In saturation binding assays, sodium ions were found to exert
allosteric effects on [3H]raclopride binding to
recombinant human D2(short) dopamine receptors. The
presence of sodium ions was found to increase the affinity of
[3H]raclopride for the D2 receptor, and this
phenomenon has been described extensively before for drugs of the
substituted benzamide class (25, 32-38). In the present study, the
dissociation constant decreased from 1.1 nM approximately
5-fold to 0.23 nM. The effect was specific to sodium ions,
since the presence of an equal concentration (100 mM) of
NMDG as a control for changes in ionic strength had no appreciable
effect on the Kd of
[3H]raclopride.
Sodium ions also exerted a second effect on
[3H]raclopride binding to D2 receptors by
changing the number of binding sites that were labeled
(Bmax). A 2-fold increase in
Bmax was found in the presence of sodium ions as
compared with the absence of sodium ions. Again, there was no
appreciable effect of NMDG compared with the absence of ions. This
effect of sodium ions on the number of sites labeled by
[3H]raclopride has been noticed before in studies of
D2 dopamine receptors in the brain and in recombinant cells
(24, 38) but not analyzed further.
In contrast to [3H]raclopride, the Kd
of [3H]spiperone for binding to D2 receptors
was unaffected by the presence or absence of sodium ions, in agreement
with many other reports (19, 24, 35, 39). It should be noted that
experimental design can be important in determining the affinity of
some high affinity radioligands. Here an assay volume of 1 ml gave a
value for the Kd of [3H]spiperone of
~63 pM. When assays were performed to minimize ligand
depletion via binding to receptor and nonspecifically to tissue
(i.e. use of a 10-ml total volume, in which there is 10-fold more radioligand present but the same amount of receptor), this experimental protocol provided an estimate of Kd for [3H]spiperone of 15 pM. Even under these
conditions, there is some depletion at the lower concentrations of
radioligand, but the estimate of Kd agrees well with
determinations of Kd for spiperone designed to
eliminate depletion artifacts (23). The effects of such artifacts on
determination of Kd values have been discussed in
detail elsewhere (23, 40-43).
The effect of sodium ions on the number of binding sites labeled by
[3H]spiperone was less than for
[3H]raclopride. Bmax values for
[3H]spiperone were similar in the presence of sodium
ions, in the presence of NMDG, and in the absence of monovalent cations
(in 1-ml assays) and similar to the Bmax seen
for [3H]raclopride in the presence of sodium ions.
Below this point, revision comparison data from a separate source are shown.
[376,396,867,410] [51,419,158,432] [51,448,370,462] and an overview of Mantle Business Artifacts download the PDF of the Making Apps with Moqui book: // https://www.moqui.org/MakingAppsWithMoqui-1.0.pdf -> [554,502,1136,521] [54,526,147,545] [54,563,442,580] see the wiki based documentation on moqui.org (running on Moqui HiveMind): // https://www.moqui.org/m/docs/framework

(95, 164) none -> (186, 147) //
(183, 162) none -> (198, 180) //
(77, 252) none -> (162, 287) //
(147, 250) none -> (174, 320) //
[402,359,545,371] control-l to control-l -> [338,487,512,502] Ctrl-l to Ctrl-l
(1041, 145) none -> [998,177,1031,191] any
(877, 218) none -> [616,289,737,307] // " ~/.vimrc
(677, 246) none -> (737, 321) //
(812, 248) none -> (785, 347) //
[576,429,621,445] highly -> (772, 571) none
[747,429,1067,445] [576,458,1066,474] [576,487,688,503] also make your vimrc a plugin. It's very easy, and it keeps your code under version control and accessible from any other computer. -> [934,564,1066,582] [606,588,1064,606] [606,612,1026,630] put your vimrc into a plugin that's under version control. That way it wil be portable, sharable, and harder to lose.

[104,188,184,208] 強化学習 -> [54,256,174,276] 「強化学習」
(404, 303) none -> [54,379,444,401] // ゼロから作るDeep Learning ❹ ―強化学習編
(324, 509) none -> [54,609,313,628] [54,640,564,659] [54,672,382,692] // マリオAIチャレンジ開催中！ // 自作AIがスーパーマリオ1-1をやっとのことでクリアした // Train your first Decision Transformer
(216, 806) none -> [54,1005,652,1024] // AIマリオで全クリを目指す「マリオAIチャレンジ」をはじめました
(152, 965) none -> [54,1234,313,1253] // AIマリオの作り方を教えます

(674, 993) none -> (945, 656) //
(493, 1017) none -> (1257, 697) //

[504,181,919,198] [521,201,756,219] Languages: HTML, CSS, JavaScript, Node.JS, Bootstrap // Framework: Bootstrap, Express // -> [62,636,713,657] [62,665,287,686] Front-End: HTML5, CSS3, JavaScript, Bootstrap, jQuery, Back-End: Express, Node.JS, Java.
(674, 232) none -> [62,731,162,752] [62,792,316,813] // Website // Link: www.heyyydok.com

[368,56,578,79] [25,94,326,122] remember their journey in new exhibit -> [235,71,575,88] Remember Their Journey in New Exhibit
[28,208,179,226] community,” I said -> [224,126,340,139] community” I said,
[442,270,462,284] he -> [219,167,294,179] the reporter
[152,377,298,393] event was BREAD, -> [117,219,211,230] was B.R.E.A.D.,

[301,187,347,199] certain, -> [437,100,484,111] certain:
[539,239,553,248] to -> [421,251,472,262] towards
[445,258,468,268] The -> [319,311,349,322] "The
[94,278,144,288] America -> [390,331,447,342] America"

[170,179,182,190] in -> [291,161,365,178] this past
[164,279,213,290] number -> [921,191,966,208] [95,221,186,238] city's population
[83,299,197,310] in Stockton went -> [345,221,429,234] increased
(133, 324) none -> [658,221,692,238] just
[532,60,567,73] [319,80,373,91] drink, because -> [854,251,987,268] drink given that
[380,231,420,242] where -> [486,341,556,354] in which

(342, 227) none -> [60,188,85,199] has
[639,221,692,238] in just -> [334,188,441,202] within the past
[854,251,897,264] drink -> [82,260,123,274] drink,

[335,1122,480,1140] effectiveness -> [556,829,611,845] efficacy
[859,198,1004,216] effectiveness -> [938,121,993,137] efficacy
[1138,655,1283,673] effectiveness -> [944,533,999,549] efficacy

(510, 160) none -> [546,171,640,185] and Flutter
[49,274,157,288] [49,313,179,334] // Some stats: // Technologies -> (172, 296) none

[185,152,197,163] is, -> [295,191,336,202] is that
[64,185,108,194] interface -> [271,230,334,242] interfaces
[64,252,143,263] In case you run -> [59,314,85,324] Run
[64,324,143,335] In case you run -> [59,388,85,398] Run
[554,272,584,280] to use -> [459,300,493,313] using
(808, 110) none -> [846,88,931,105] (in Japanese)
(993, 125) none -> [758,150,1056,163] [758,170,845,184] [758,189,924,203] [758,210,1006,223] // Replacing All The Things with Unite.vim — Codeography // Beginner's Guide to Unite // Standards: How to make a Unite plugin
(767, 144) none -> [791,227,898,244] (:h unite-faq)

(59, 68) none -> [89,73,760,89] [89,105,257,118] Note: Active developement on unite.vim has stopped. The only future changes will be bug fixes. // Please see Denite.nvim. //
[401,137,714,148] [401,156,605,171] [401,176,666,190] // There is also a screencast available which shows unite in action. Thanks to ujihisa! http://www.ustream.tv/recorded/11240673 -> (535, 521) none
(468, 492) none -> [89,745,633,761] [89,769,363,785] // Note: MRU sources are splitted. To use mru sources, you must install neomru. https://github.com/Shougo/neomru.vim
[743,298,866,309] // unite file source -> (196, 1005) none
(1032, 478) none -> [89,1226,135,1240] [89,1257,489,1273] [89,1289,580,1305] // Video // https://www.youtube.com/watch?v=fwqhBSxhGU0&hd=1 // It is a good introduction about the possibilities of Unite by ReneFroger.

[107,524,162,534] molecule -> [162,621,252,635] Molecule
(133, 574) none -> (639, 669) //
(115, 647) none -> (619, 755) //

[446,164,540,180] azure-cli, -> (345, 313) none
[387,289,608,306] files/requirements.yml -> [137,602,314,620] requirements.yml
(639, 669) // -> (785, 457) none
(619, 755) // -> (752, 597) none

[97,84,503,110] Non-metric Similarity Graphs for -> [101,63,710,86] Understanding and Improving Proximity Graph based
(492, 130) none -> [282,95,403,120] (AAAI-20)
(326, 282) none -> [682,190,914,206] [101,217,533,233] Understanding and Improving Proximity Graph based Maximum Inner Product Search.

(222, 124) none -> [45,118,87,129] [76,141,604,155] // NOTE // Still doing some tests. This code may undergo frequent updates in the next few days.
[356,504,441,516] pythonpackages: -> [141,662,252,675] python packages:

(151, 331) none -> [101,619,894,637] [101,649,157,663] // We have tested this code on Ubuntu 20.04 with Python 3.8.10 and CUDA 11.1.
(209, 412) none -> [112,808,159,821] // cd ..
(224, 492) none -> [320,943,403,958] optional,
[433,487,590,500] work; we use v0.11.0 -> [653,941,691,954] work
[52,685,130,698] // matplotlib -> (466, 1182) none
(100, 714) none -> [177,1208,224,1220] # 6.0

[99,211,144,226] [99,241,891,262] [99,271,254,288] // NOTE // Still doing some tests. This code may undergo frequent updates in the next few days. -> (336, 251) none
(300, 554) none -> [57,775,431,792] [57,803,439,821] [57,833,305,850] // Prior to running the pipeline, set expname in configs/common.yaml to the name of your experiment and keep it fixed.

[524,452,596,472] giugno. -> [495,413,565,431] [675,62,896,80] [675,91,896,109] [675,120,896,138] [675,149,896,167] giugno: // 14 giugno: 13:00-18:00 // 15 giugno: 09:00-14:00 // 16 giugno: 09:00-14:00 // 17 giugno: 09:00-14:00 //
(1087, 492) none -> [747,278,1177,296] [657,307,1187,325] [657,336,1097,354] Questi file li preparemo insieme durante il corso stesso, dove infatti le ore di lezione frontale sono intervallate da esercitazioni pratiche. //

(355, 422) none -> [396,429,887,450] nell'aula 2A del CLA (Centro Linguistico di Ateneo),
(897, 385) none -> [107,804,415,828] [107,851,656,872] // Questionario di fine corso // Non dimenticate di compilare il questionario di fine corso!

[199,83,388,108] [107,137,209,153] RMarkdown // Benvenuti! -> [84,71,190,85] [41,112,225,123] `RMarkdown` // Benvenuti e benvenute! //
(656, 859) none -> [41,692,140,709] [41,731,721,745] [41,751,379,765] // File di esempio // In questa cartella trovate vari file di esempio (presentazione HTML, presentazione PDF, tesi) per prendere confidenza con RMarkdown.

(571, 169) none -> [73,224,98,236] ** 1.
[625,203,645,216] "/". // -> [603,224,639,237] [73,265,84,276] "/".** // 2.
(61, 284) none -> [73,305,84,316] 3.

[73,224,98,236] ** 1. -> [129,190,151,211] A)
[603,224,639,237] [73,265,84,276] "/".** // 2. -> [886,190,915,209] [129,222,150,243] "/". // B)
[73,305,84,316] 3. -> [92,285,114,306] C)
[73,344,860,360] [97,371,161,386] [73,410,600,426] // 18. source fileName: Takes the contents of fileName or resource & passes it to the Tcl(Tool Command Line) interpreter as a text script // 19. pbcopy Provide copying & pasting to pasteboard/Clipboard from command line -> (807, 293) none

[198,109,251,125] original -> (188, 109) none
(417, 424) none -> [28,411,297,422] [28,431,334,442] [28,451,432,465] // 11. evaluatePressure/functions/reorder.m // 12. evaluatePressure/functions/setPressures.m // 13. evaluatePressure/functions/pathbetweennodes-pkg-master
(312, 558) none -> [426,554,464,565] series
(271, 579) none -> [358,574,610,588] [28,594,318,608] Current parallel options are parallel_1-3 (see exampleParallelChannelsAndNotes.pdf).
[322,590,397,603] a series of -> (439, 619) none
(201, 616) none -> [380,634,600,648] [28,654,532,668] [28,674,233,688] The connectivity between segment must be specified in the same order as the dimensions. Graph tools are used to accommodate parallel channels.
In
10-ml assays in the absence of monovalent cations, some reduction in
Bmax was seen for [3H]spiperone.
These data suggest that the Bmax of
[3H]spiperone is less sensitive to monovalent cations
than the Bmax of [3H]raclopride,
but from the data of Table I it appears that the binding of
[3H]spiperone is not completely insensitive to the
effects of sodium ions. An important comparison can be made between the
Bmax values for the two radioligands in the
presence of sodium ions and in the presence of NMDG, since this
comparison takes account of the effects of ionic strength. In this
comparison, [3H]spiperone labels similar numbers of sites
under both conditions and similar to the Bmax
for [3H]raclopride in the presence of sodium ions. In the
presence of NMDG, [3H]raclopride labels about half the
number of sites. Previous reports would suggest that the binding of
both [3H]spiperone and
N-[3H]-methylspiperone are largely insensitive
to sodium ions (19, 24, 25, 35). Discrepancies between the number of
D2 receptors labeled by different radioligands in
vitro have been reported extensively and for several ligands,
e.g. [3H]spiperone (or
N-[3H]methylspiperone) compared with either
[3H]raclopride (21, 24), [3H]sulpiride
(42), or [3H]nemonapride (3, 19, 21), although this was
not seen in all reports (22, 23).
In the present study, therefore, in the presence of sodium ions,
[3H]raclopride and [3H]spiperone label
similar numbers of sites, whereas in the absence of sodium ions
[3H]raclopride labels fewer sites than are labeled by
[3H]spiperone (69% under control conditions and 55% in
the presence of NMDG). If all of these sites are independent and the
interaction of spiperone and raclopride is competitive, then it would
be expected that in the absence of sodium ions raclopride would not
fully compete with a high concentration of [3H]spiperone
for binding to the receptors. It was found, however, that raclopride
inhibited all of the specific [3H]spiperone binding (to
within 5% of the level of nonspecific binding defined by 3 µM (+)-butaclamol) over a range of
[3H]spiperone concentrations between 0.2 and 4.3 nM, suggesting that raclopride may exhibit some negative
cooperativity with [3H]spiperone at the D2
dopamine receptor.
In order to examine this further, we performed saturation binding
assays with [3H]spiperone in the presence of different
concentrations of raclopride. First, however, this experimental design
was employed with a ligand that has been shown to act in a purely
competitive manner at D2 receptors, haloperidol (31).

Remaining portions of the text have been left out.